> **Work request**:
Give again, unaltered, the lines of the listing below that run from the line having "[605,214,737,248] 40.42 OK" through the line having "[80,356,404,398] 14.2K views·01:27".

> **Data provided**:
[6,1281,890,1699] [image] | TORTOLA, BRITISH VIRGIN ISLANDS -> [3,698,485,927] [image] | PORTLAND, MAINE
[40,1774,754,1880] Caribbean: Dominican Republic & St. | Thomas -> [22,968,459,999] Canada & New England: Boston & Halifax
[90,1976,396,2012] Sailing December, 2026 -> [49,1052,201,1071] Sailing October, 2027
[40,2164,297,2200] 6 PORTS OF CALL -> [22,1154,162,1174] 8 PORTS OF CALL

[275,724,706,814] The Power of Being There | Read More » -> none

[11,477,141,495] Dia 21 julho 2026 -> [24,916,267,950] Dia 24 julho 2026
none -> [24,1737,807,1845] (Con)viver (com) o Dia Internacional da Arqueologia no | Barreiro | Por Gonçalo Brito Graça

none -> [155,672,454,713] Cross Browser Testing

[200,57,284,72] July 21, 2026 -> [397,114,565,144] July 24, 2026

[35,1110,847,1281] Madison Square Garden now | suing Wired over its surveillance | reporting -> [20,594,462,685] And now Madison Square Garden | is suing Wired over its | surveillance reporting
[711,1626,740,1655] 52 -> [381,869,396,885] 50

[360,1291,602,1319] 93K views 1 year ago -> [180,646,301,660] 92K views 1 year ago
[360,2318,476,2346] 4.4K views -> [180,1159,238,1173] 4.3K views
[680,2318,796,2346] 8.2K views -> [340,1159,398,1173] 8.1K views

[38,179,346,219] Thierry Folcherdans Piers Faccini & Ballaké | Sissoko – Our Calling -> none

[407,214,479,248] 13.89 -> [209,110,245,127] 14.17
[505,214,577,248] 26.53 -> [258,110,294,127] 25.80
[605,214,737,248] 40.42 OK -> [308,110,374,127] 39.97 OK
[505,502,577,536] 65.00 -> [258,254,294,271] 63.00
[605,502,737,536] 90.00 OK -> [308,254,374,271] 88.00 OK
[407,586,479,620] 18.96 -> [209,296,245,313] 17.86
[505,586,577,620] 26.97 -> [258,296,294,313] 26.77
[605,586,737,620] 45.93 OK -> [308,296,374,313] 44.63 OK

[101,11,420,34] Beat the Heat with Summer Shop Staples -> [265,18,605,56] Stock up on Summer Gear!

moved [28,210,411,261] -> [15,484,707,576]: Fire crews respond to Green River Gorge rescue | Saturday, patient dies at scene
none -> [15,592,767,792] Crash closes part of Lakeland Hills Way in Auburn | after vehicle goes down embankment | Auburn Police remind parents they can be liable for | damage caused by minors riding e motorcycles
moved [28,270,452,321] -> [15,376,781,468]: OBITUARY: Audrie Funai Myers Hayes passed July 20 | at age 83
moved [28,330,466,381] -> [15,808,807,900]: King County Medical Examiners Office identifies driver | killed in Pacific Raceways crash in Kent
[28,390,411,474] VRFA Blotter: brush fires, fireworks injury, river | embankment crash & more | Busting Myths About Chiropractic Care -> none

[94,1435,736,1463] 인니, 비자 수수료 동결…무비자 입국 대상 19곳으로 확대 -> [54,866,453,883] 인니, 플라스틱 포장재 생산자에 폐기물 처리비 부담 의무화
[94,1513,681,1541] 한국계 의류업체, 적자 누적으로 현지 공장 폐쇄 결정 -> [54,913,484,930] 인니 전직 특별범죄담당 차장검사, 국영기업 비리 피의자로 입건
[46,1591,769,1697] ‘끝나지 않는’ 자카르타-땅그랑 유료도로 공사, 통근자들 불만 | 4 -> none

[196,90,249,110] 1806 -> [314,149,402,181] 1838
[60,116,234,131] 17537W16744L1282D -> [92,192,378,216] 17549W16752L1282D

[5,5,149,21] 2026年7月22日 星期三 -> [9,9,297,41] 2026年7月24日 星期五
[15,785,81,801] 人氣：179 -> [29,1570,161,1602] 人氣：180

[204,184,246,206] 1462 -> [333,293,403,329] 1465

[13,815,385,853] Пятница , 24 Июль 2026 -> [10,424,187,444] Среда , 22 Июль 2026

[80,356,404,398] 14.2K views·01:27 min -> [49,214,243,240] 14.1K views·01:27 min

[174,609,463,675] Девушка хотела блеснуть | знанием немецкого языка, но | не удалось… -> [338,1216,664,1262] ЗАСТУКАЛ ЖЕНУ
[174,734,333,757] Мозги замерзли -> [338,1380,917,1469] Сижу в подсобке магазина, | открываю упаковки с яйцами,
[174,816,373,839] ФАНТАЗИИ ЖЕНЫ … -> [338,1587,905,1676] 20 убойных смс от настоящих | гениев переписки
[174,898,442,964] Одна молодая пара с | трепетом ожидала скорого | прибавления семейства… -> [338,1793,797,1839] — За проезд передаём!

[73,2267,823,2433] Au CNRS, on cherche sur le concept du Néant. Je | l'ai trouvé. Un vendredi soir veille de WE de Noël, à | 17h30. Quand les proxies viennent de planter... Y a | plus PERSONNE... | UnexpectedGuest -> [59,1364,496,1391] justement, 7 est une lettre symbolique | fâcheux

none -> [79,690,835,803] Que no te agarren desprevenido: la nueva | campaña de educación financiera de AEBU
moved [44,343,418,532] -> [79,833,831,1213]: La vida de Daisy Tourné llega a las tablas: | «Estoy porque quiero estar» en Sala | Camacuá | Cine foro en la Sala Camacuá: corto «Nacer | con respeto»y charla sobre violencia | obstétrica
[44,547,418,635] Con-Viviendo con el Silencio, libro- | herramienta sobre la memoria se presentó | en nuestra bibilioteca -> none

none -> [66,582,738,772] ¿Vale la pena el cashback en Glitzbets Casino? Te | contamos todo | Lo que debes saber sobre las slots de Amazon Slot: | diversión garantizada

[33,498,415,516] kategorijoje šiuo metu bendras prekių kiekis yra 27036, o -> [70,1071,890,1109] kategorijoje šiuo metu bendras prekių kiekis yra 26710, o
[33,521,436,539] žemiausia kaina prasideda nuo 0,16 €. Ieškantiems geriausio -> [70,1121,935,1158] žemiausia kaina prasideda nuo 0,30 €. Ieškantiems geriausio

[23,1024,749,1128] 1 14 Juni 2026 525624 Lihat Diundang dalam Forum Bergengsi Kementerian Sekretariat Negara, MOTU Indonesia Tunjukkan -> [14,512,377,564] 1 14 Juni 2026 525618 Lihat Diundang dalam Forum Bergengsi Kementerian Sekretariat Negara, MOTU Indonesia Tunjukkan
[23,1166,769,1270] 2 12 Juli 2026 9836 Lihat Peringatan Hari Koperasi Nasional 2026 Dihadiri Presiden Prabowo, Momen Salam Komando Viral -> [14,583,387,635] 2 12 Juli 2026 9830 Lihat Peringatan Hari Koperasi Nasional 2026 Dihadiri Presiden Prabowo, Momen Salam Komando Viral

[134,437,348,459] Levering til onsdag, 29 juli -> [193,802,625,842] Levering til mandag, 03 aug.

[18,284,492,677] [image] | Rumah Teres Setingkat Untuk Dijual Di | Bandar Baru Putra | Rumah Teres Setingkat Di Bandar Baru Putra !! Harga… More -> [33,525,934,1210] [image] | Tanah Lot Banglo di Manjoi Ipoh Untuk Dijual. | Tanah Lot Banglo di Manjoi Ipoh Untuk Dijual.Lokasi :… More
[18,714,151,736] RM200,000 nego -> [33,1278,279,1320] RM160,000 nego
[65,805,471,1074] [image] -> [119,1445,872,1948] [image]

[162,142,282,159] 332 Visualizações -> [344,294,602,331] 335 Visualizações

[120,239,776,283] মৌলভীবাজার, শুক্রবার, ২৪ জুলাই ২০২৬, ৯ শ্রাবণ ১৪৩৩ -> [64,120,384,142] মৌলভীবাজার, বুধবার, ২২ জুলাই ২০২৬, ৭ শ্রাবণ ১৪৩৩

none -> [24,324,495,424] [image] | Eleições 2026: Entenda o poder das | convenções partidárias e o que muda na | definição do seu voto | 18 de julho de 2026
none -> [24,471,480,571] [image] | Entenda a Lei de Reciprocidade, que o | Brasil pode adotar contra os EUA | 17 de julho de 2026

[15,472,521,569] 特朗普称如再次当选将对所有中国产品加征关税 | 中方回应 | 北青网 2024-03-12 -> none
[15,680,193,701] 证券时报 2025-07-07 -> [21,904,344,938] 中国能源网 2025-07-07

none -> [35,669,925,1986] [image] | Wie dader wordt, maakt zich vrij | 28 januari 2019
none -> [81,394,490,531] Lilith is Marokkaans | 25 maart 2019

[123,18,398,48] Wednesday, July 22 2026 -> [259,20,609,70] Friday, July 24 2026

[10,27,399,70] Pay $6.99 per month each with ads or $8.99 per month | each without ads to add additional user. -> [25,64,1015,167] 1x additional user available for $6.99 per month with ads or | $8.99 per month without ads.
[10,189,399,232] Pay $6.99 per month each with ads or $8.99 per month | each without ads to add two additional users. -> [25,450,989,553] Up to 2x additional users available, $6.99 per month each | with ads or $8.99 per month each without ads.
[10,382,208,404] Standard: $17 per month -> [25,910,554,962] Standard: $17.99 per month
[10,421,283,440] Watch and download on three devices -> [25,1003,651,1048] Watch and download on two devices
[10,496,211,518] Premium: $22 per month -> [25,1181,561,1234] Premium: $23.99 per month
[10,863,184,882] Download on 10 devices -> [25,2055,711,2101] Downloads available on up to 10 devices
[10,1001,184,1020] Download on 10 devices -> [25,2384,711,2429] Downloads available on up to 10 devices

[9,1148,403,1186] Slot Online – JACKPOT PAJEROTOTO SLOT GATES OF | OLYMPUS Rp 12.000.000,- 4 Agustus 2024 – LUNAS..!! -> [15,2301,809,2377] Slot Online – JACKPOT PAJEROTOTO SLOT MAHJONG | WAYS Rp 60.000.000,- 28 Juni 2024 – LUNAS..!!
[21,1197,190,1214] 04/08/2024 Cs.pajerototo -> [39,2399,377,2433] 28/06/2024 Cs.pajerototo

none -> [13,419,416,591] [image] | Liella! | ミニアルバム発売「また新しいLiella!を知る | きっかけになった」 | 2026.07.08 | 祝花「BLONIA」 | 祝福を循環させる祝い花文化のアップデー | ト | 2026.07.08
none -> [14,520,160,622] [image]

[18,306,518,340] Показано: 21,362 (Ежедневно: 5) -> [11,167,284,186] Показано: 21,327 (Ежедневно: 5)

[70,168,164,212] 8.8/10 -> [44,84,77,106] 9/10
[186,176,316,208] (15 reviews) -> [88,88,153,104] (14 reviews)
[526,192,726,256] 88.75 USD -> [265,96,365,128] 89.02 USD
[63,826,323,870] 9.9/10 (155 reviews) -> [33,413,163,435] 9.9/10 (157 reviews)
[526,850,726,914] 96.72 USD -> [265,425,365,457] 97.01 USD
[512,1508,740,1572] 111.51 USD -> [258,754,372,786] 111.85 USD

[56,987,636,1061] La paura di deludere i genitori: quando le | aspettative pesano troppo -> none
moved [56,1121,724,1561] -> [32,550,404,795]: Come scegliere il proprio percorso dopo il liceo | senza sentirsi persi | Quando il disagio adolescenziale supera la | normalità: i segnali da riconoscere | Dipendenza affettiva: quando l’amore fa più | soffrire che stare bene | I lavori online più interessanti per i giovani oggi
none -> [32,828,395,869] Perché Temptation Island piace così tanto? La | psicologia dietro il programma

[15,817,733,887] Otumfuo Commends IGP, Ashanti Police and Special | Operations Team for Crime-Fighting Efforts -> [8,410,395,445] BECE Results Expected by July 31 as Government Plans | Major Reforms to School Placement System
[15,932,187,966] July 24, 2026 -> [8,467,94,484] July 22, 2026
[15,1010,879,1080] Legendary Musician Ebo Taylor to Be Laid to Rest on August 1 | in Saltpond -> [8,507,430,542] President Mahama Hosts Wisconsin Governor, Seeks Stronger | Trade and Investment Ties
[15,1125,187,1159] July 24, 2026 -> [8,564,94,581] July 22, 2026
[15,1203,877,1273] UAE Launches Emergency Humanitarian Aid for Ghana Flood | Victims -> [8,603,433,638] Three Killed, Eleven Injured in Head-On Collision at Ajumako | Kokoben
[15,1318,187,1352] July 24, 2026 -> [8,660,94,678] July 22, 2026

> **Output for this task**:
[605,214,737,248] 40.42 OK -> [308,110,374,127] 39.97 OK
[505,502,577,536] 65.00 -> [258,254,294,271] 63.00
[605,502,737,536] 90.00 OK -> [308,254,374,271] 88.00 OK
[407,586,479,620] 18.96 -> [209,296,245,313] 17.86
[505,586,577,620] 26.97 -> [258,296,294,313] 26.77
[605,586,737,620] 45.93 OK -> [308,296,374,313] 44.63 OK

[101,11,420,34] Beat the Heat with Summer Shop Staples -> [265,18,605,56] Stock up on Summer Gear!

moved [28,210,411,261] -> [15,484,707,576]: Fire crews respond to Green River Gorge rescue | Saturday, patient dies at scene
none -> [15,592,767,792] Crash closes part of Lakeland Hills Way in Auburn | after vehicle goes down embankment | Auburn Police remind parents they can be liable for | damage caused by minors riding e motorcycles
moved [28,270,452,321] -> [15,376,781,468]: OBITUARY: Audrie Funai Myers Hayes passed July 20 | at age 83
moved [28,330,466,381] -> [15,808,807,900]: King County Medical Examiners Office identifies driver | killed in Pacific Raceways crash in Kent
[28,390,411,474] VRFA Blotter: brush fires, fireworks injury, river | embankment crash & more | Busting Myths About Chiropractic Care -> none

[94,1435,736,1463] 인니, 비자 수수료 동결…무비자 입국 대상 19곳으로 확대 -> [54,866,453,883] 인니, 플라스틱 포장재 생산자에 폐기물 처리비 부담 의무화
[94,1513,681,1541] 한국계 의류업체, 적자 누적으로 현지 공장 폐쇄 결정 -> [54,913,484,930] 인니 전직 특별범죄담당 차장검사, 국영기업 비리 피의자로 입건
[46,1591,769,1697] ‘끝나지 않는’ 자카르타-땅그랑 유료도로 공사, 통근자들 불만 | 4 -> none

[196,90,249,110] 1806 -> [314,149,402,181] 1838
[60,116,234,131] 17537W16744L1282D -> [92,192,378,216] 17549W16752L1282D

[5,5,149,21] 2026年7月22日 星期三 -> [9,9,297,41] 2026年7月24日 星期五
[15,785,81,801] 人氣：179 -> [29,1570,161,1602] 人氣：180

[204,184,246,206] 1462 -> [333,293,403,329] 1465

[13,815,385,853] Пятница , 24 Июль 2026 -> [10,424,187,444] Среда , 22 Июль 2026

[80,356,404,398] 14.2K views·01:27 min -> [49,214,243,240] 14.1K views·01:27 min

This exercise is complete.